I did an art workshop once about 'edges' we were simply making marks using edges of paper, card or other materials rubbing chalk ,graphite or charcoal on them. All the participants were fine with this except one woman who simply would not and could not make any mark on the paper at all. What is it that prevents someone from being able to make a mark even when friends are doing it all around? She was very hostile and her emotions were clearly very raw. This changed the atmosphere of the workshop completely. Instead of fun and lack of judgement there was suddenly a need for making her feel better and normal, and the others began finding meaning or pictures within marks....the logical side of the brain took over the creative right side and the left brain limiting walls started going up.
Confusing celebrity or even just survival (terrorist attacks or accidents) with heroism is common, but what impact does this have on our children, I have just been to Disney with mine and am trying to encourage them to think of their traits and characteristics rather than simply killing each other in mortal combat! I want them to understand there is more to life than just being a hero in terms of the superficiality of Ben 10 or a power ranger or even a disney character, like a dashing prince. That these characters do more than win every battle, they leave home, journey, encounter fear and failure, have to overcome these feelings of hopelessness and believe that they can win through by their actual experiences. Just like the famous Greek myths and legends.

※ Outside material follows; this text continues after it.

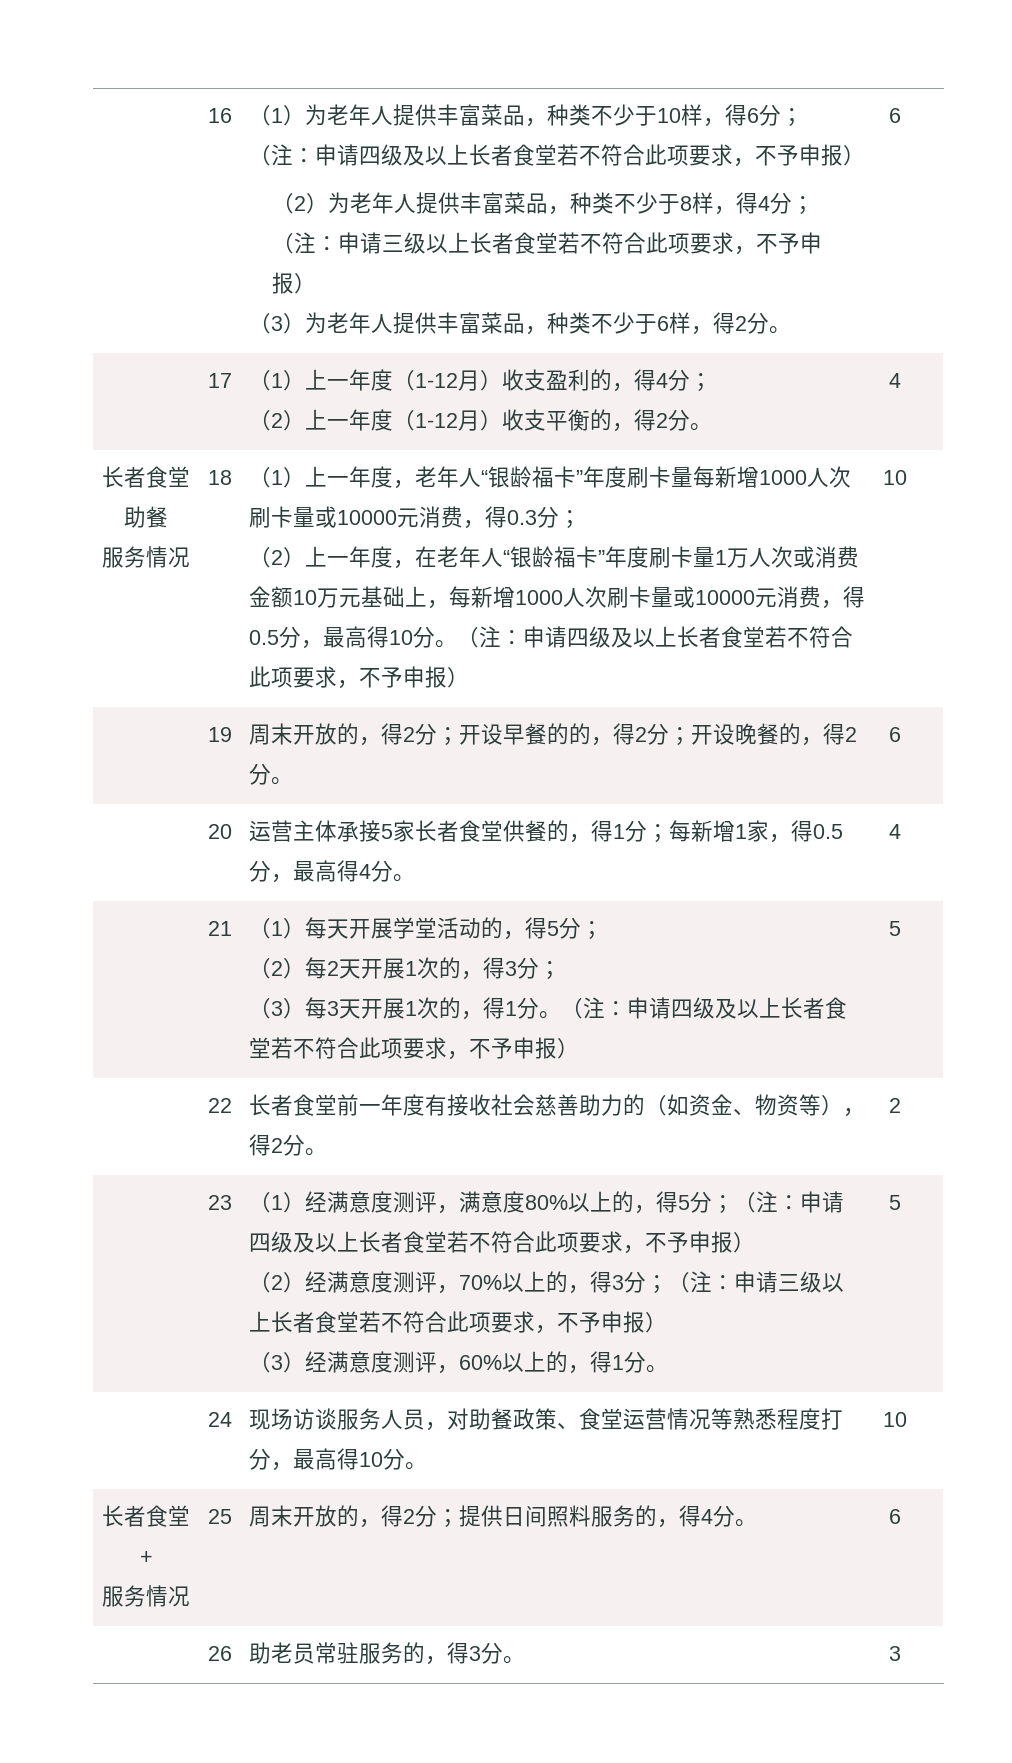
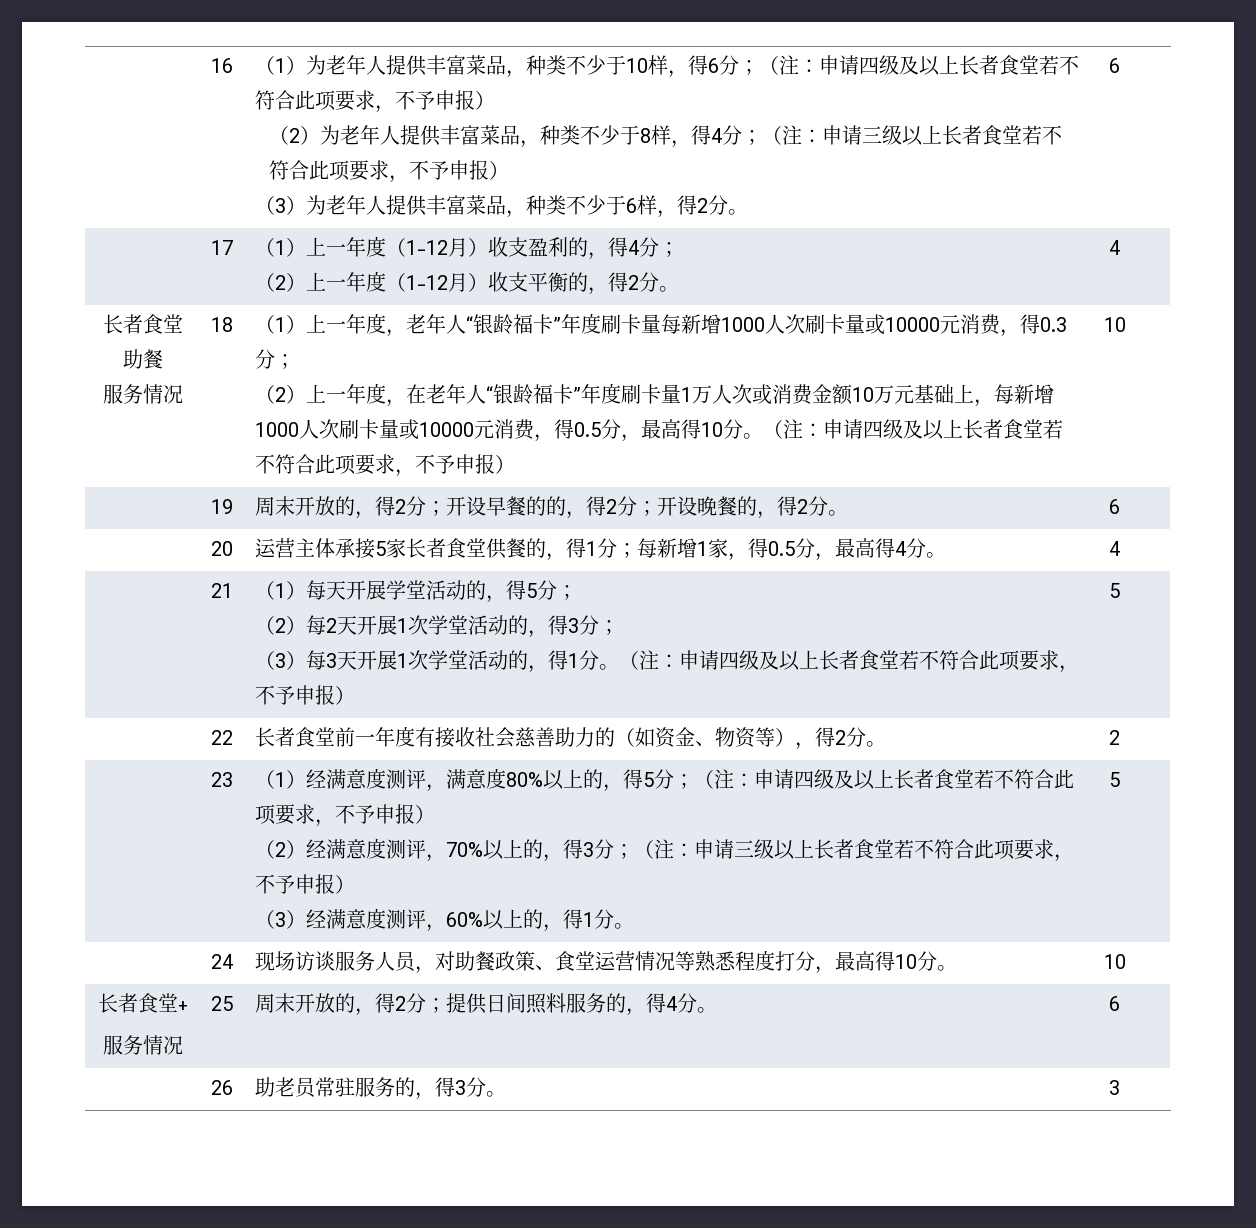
- （2）每2天开展1次的，得3分；
+ （2）每2天开展1次学堂活动的，得3分；
- （3）每3天开展1次的，得1分。
+ （3）每3天开展1次学堂活动的，得1分。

Good modern stories or tv cartoons do still pay lip service to these character traits, though perhaps it's too hard to see this through the cheap computer graphics that replace good old fashioned animation, the new Fireman Sam or much worse American cartoons who's faces do not move and only the lips do (apologies for no example here but I refuse to watch them and therefore cannot remember their names and my children are in bed) but our culture does not encourage us to develop these traits for ourselves, we may borrow them from screen or computer games where we do not face reality. But nothing beats the feeling of conquering your greatest fears or completing a quest where you have been the hero. It's those feelings and that knowledge gained through learned experience that will get you through the fear. Not empathetic crying or cheering through the X factor!